Let's define the precedence relations among the terminals:
- Precedence of
*
> Precedence of b
modify the production rules to make it an operator grammar:
\[ \begin{aligned} & \text{Para} \rightarrow \text{Sentence RP | Sentence} \\ & \text{RP} \rightarrow \text{b Sentence RP | b Sentence} \\ & \text{Sentence} \rightarrow \text{Word Sentence'} \\ & \text{Sentence'} \rightarrow \varepsilon \,|\, \text{b Sentence'} \\ & \text{Word} \rightarrow \text{letter Word'} \\ & \text{Word'} \rightarrow \varepsilon \,|\, * \, \text{word Word'} \\ & \text{letter} \rightarrow \text{id} \end{aligned} \]

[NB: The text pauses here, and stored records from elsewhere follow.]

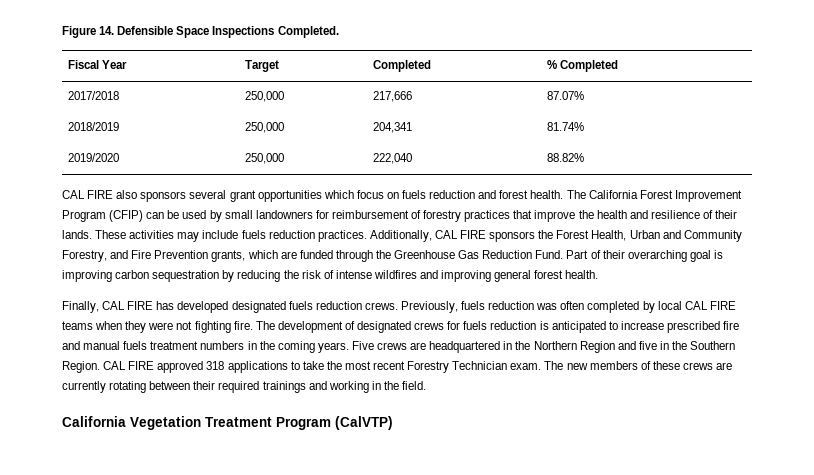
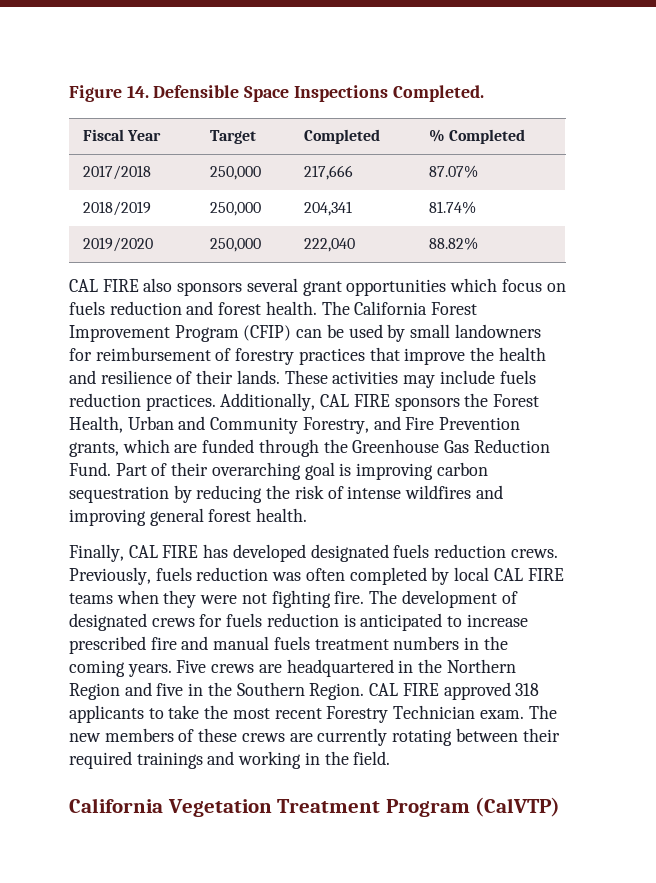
- CAL FIRE approved 318 applications to take the most recent Forestry Technician exam.
+ CAL FIRE approved 318 applicants to take the most recent Forestry Technician exam.

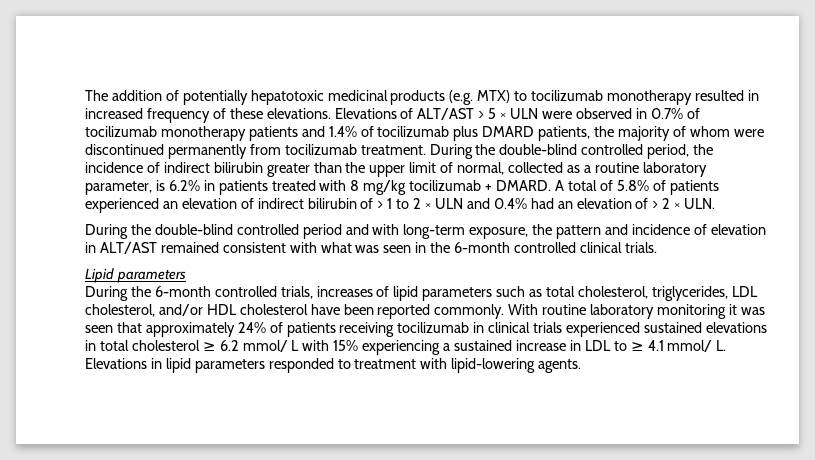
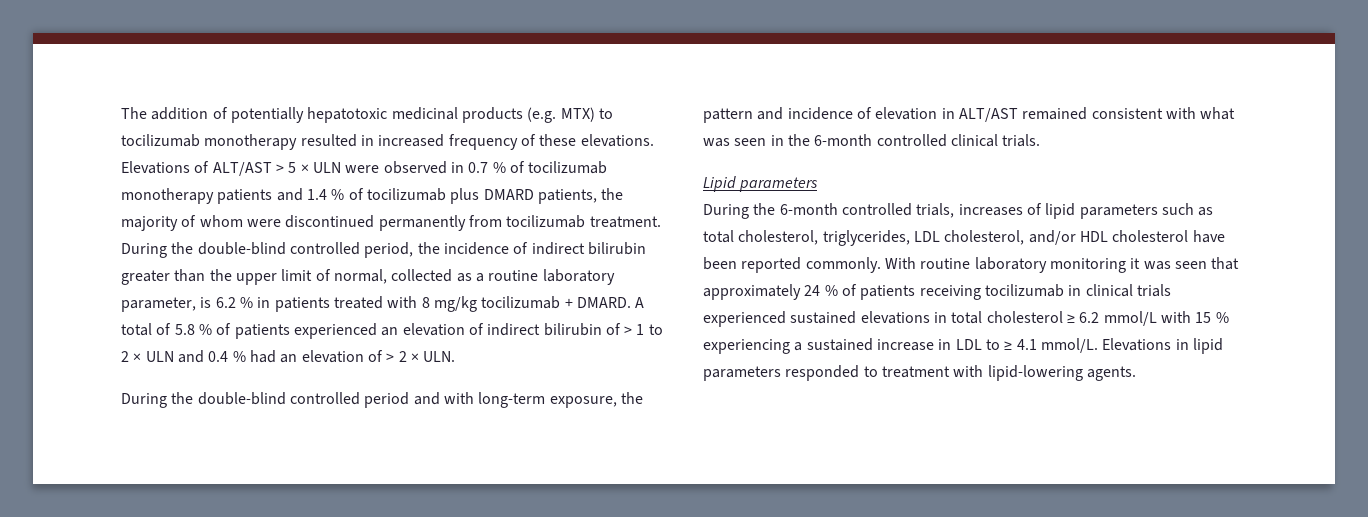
- Elevations of ALT/AST > 5 × ULN were observed in 0.7% of tocilizumab monotherapy patients and 1.4% of tocilizumab plus DMARD patients, the majority of whom were discontinued permanently from tocilizumab treatment.
+ Elevations of ALT/AST > 5 × ULN were observed in 0.7 % of tocilizumab monotherapy patients and 1.4 % of tocilizumab plus DMARD patients, the majority of whom were discontinued permanently from tocilizumab treatment.
- During the double-blind controlled period, the incidence of indirect bilirubin greater than the upper limit of normal, collected as a routine laboratory parameter, is 6.2% in patients treated with 8 mg/kg tocilizumab + DMARD.
+ During the double-blind controlled period, the incidence of indirect bilirubin greater than the upper limit of normal, collected as a routine laboratory parameter, is 6.2 % in patients treated with 8 mg/kg tocilizumab + DMARD.
- A total of 5.8% of patients experienced an elevation of indirect bilirubin of > 1 to 2 × ULN and 0.4% had an elevation of > 2 × ULN.
+ A total of 5.8 % of patients experienced an elevation of indirect bilirubin of > 1 to 2 × ULN and 0.4 % had an elevation of > 2 × ULN.
- With routine laboratory monitoring it was seen that approximately 24% of patients receiving tocilizumab in clinical trials experienced sustained elevations in total cholesterol ≥ 6.2 mmol/ L with 15% experiencing a sustained increase in LDL to ≥ 4.1 mmol/ L. Elevations in lipid parameters responded to treatment with lipid-lowering agents.
+ With routine laboratory monitoring it was seen that approximately 24 % of patients receiving tocilizumab in clinical trials experienced sustained elevations in total cholesterol ≥ 6.2 mmol/L with 15 % experiencing a sustained increase in LDL to ≥ 4.1 mmol/L. Elevations in lipid parameters responded to treatment with lipid-lowering agents.

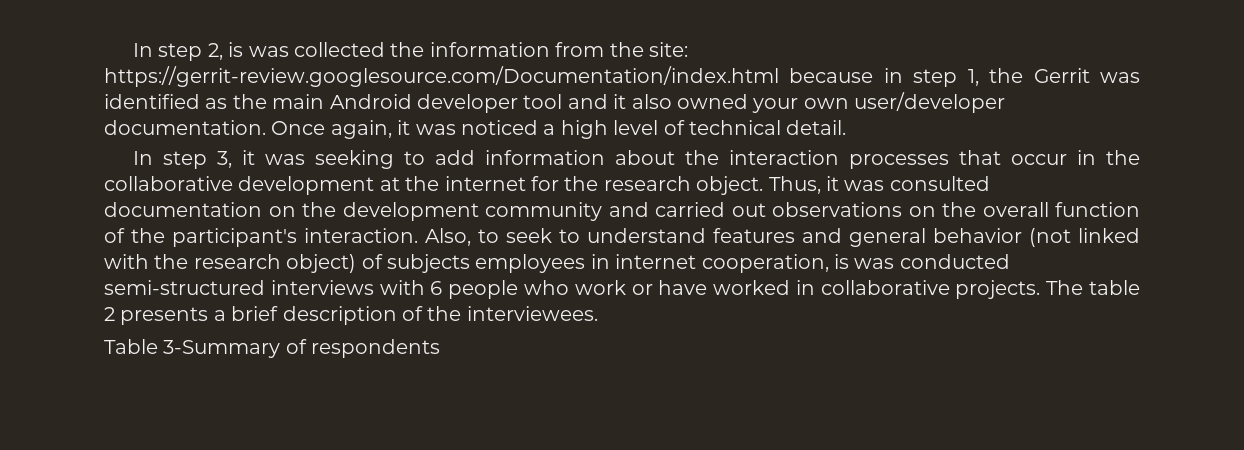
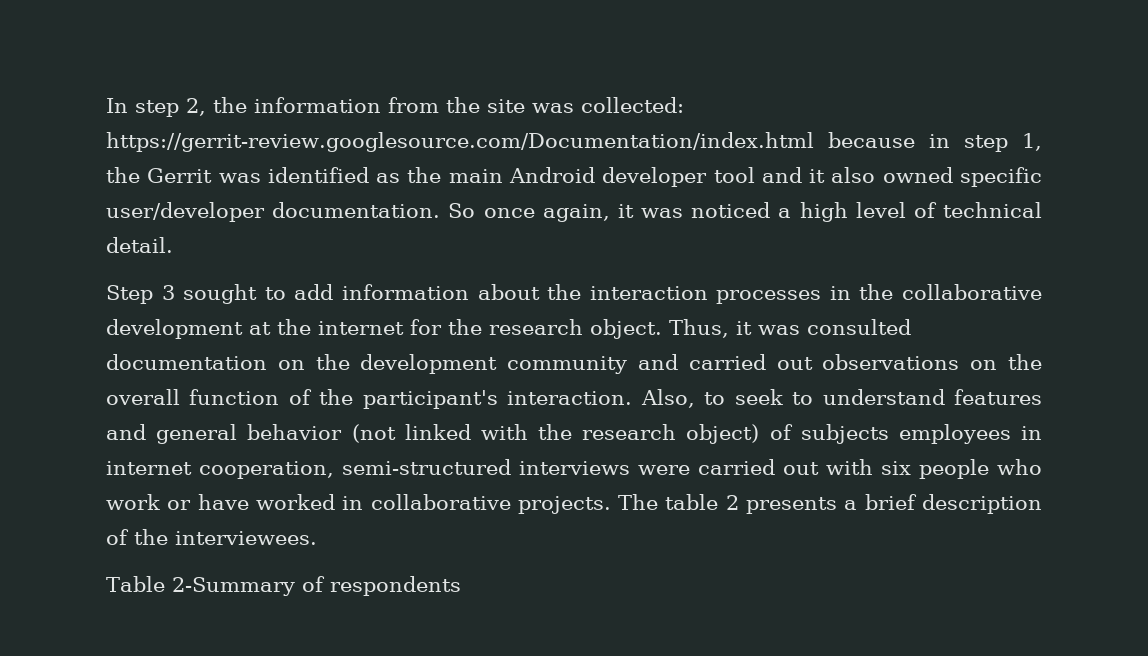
- In step 2, is was collected the information from the site: https://gerrit-review.googlesource.com/Documentation/index.html because in step 1, the Gerrit was identified as the main Android developer tool and it also owned your own user/developer documentation. Once again, it was noticed a high level of technical detail.
+ In step 2, the information from the site was collected: https://gerrit-review.googlesource.com/Documentation/index.html because in step 1, the Gerrit was identified as the main Android developer tool and it also owned specific user/developer documentation. So once again, it was noticed a high level of technical detail.
- In step 3, it was seeking to add information about the interaction processes that occur in the collaborative development at the internet for the research object.
+ Step 3 sought to add information about the interaction processes in the collaborative development at the internet for the research object.
- Also, to seek to understand features and general behavior (not linked with the research object) of subjects employees in internet cooperation, is was conducted semi-structured interviews with 6 people who work or have worked in collaborative projects.
+ Also, to seek to understand features and general behavior (not linked with the research object) of subjects employees in internet cooperation, semi-structured interviews were carried out with six people who work or have worked in collaborative projects.
- Table 3-Summary of respondents
+ Table 2-Summary of respondents

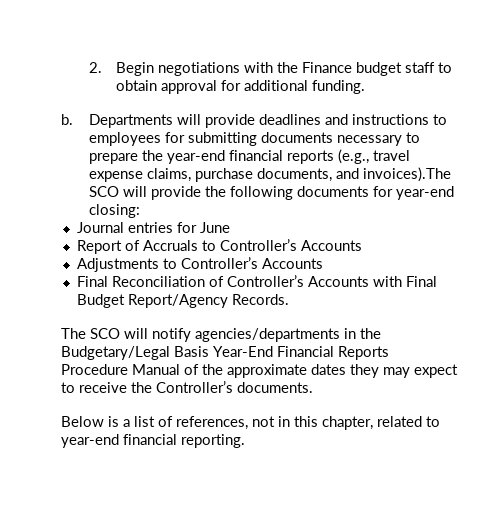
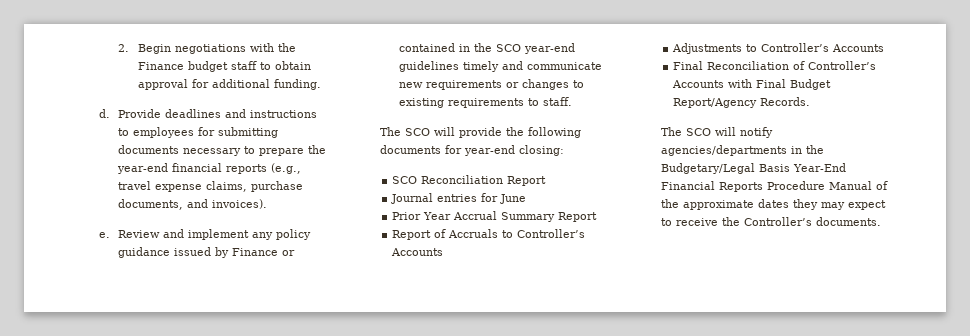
- b. Departments will provide deadlines and instructions to employees for submitting documents necessary to prepare the year-end financial reports (e.g., travel expense claims, purchase documents, and invoices).The SCO will provide the following documents for year-end closing:
+ d. Provide deadlines and instructions to employees for submitting documents necessary to prepare the year-end financial reports (e.g., travel expense claims, purchase documents, and invoices).
+ e. Review and implement any policy guidance issued by Finance or contained in the SCO year-end guidelines timely and communicate new requirements or changes to existing requirements to staff.
+ The SCO will provide the following documents for year-end closing:
+ SCO Reconciliation Report
+ Prior Year Accrual Summary Report
- Below is a list of references, not in this chapter, related to year-end financial reporting.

In the modified grammar, each production has at most one non-terminal on the right side, and the terminals are associated with operators.
Now, let's use a stack algorithm to parse the given string \[\text{id * id b id * id}\] based on the defined precedence relations:
- Initialize an empty stack and start reading the input from left to right.
- For each terminal encountered, push it onto the stack.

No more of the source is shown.